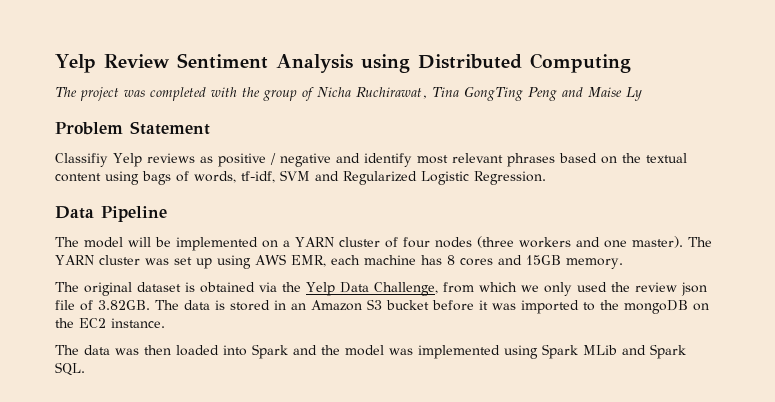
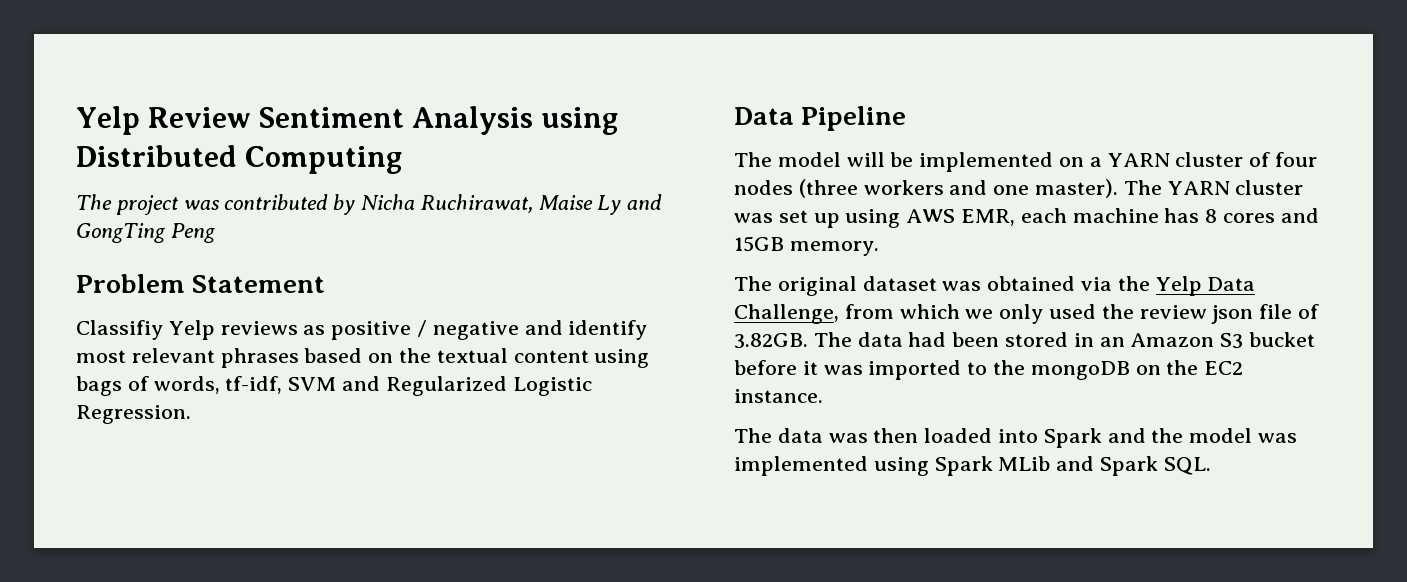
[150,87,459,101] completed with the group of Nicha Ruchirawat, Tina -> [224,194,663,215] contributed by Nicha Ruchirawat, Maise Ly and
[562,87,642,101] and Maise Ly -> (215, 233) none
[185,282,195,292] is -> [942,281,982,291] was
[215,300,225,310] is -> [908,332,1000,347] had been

==

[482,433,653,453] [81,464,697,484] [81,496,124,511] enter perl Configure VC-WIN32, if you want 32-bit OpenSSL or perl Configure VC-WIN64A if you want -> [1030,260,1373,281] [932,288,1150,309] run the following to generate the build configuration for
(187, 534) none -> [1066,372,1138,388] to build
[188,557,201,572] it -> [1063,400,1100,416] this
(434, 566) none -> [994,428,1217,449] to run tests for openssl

--

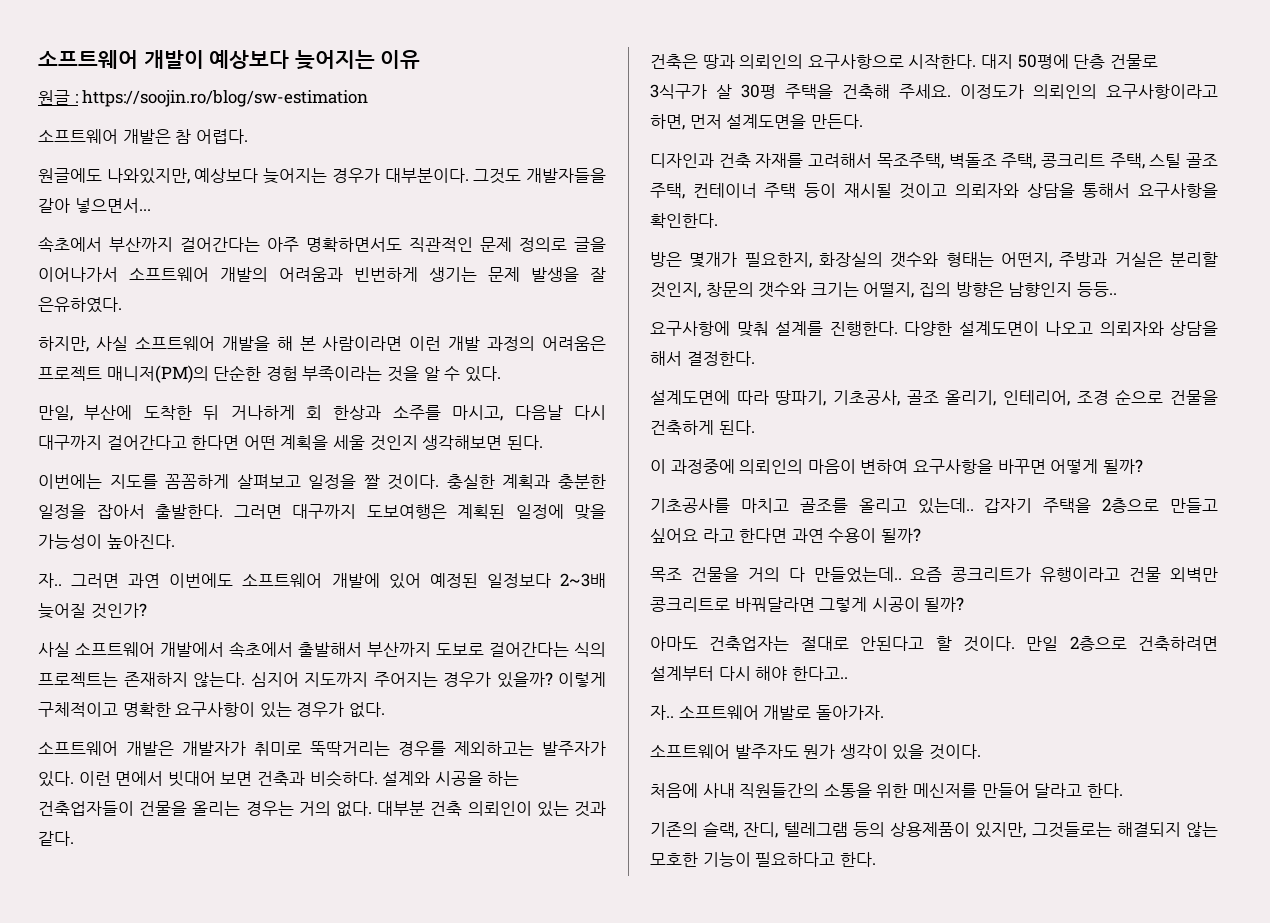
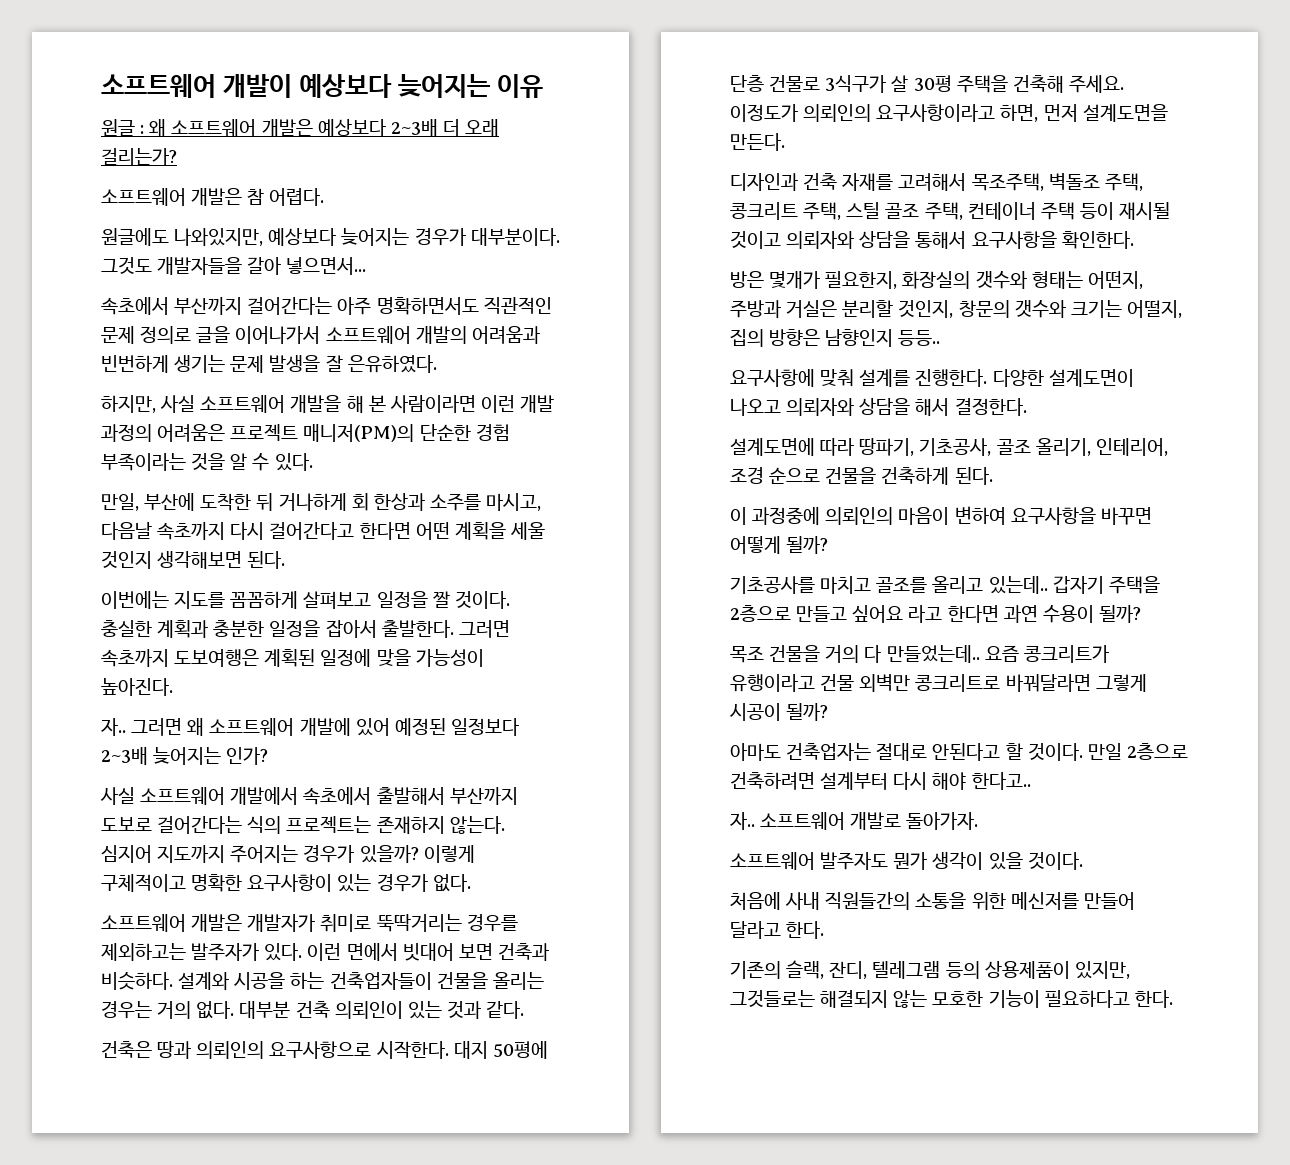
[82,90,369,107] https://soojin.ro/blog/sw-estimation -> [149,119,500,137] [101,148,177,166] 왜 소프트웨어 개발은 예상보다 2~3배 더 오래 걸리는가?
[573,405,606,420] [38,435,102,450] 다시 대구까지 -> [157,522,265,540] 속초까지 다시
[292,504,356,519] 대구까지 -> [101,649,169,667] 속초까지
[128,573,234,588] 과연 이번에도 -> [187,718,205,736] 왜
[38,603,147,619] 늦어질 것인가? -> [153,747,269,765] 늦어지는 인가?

=== Work to complete ===
Look through the material above and print exactly the lines from the one containing "[562,87,642,101] and Maise" to the one containing "[215,300,225,310] is ->", both included, and nothing more.

=== The answer ===
[562,87,642,101] and Maise Ly -> (215, 233) none
[185,282,195,292] is -> [942,281,982,291] was
[215,300,225,310] is -> [908,332,1000,347] had been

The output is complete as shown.